Content starts

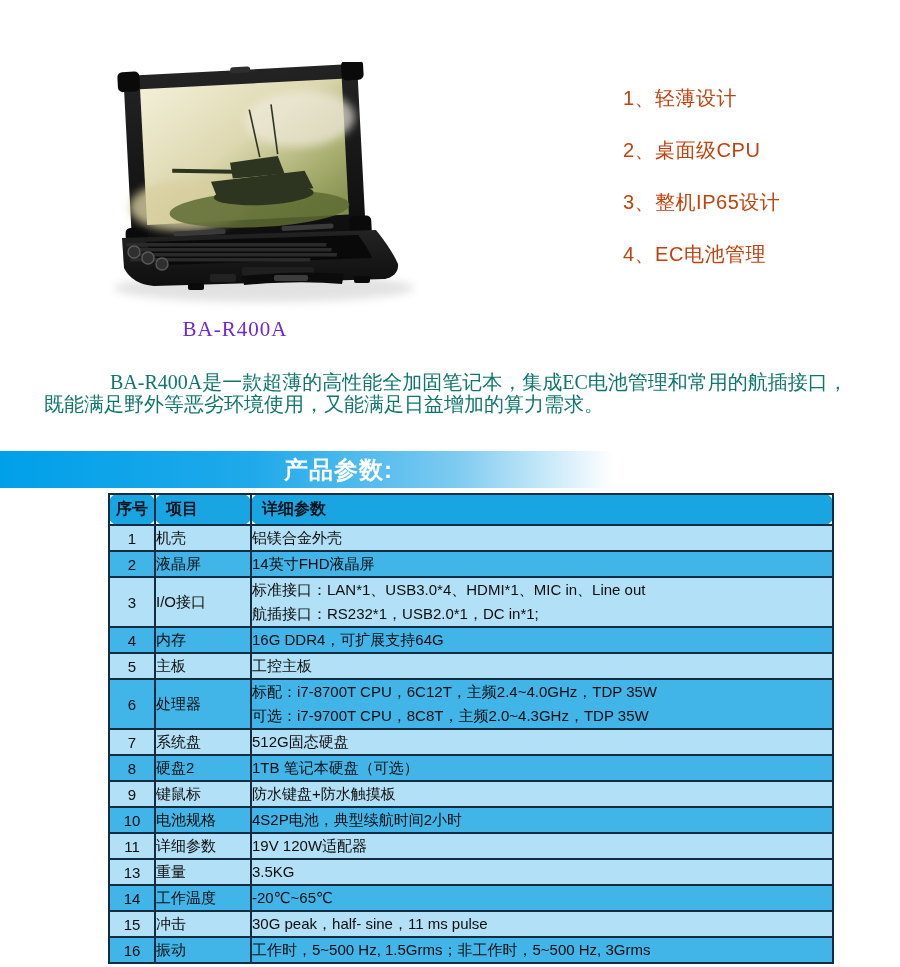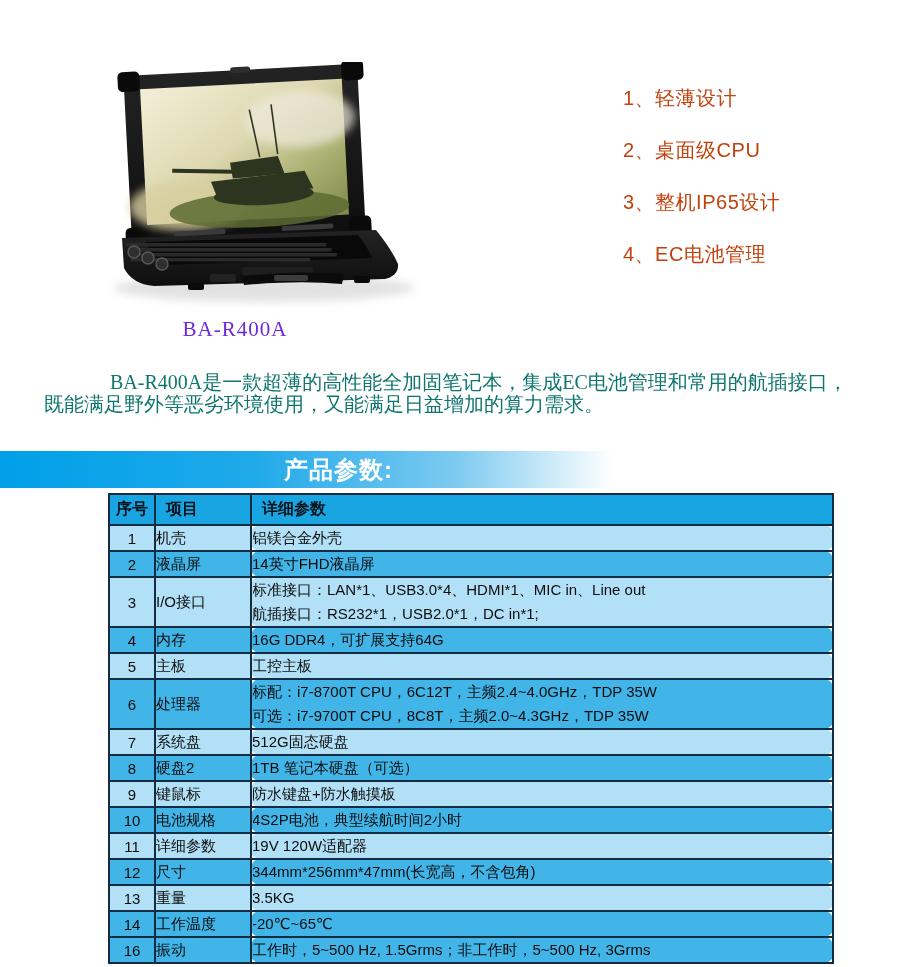--- a/index.html
+++ b/index.html
@@ -43,29 +43,29 @@
     width:726px;border-collapse:collapse;table-layout:fixed;
     font-size:15px;color:#0d0d0d;
   }
   table.spec col.c-no{width:46px;}
   table.spec col.c-item{width:96px;}
   table.spec th,table.spec td{
     border:2px solid #132c41;padding:0;vertical-align:middle;
     overflow:hidden;white-space:nowrap;
   }
   table.spec thead tr{height:31px;background:#18a5e2;}
-  table.spec th{font-size:16px;font-weight:bold;color:#06131c;text-align:left;padding-left:10px;}
+  table.spec th{font-size:16px;font-weight:bold;color:#06131c;text-align:left;padding-left:10px;border-radius:9px;}
   table.spec th.h-no{text-align:center;padding-left:0;}
   tr.row-light{background:#b2e0f6;}
   tr.row-medium{background:#41b4e8;}
   tr.row-single{height:23px;}
   tr.row-tall{height:49px;}
   td.cell-no{text-align:center;}
   td.cell-item{padding-left:10px;}
-  td.cell-detail{padding-left:12px;border-radius:9px;}
+  td.cell-detail{padding-left:12px;}
   .detail-line{line-height:24px;height:24px;}
 </style>
 </head>
 <body>
 
 <div class="page">
 
 
   <div class="figure">
     <svg viewBox="0 0 330 252" width="330" height="252">
@@ -246,39 +246,39 @@
               <div class="detail-line">4S2P电池，典型续航时间2小时</div>
             </td>
           </tr>
           <tr class="row-light row-single">
             <td class="cell-no">11</td>
             <td class="cell-item">详细参数</td>
             <td class="cell-detail">
               <div class="detail-line">19V 120W适配器</div>
             </td>
           </tr>
-          <tr class="row-medium row-single">
-            <td class="cell-no">12</td>
-            <td class="cell-item">尺寸</td>
-            <td class="cell-detail">
-              <div class="detail-line">344mm*256mm*47mm(长宽高，不含包角)</div>
-            </td>
-          </tr>
           <tr class="row-light row-single">
             <td class="cell-no">13</td>
             <td class="cell-item">重量</td>
             <td class="cell-detail">
               <div class="detail-line">3.5KG</div>
             </td>
           </tr>
           <tr class="row-medium row-single">
             <td class="cell-no">14</td>
             <td class="cell-item">工作温度</td>
             <td class="cell-detail">
               <div class="detail-line">-20℃~65℃</div>
+            </td>
+          </tr>
+          <tr class="row-light row-single">
+            <td class="cell-no">15</td>
+            <td class="cell-item">冲击</td>
+            <td class="cell-detail">
+              <div class="detail-line">30G peak，half- sine，11 ms pulse</div>
             </td>
           </tr>
           <tr class="row-medium row-single">
             <td class="cell-no">16</td>
             <td class="cell-item">振动</td>
             <td class="cell-detail">
               <div class="detail-line">工作时，5~500 Hz, 1.5Grms；非工作时，5~500 Hz, 3Grms</div>
             </td>
           </tr>
         </tbody>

Content ends

▸ **Task instructions**
Across the whole listing above, state how many lines contain "center". Only the number is wanted.

▸ **Result below**
2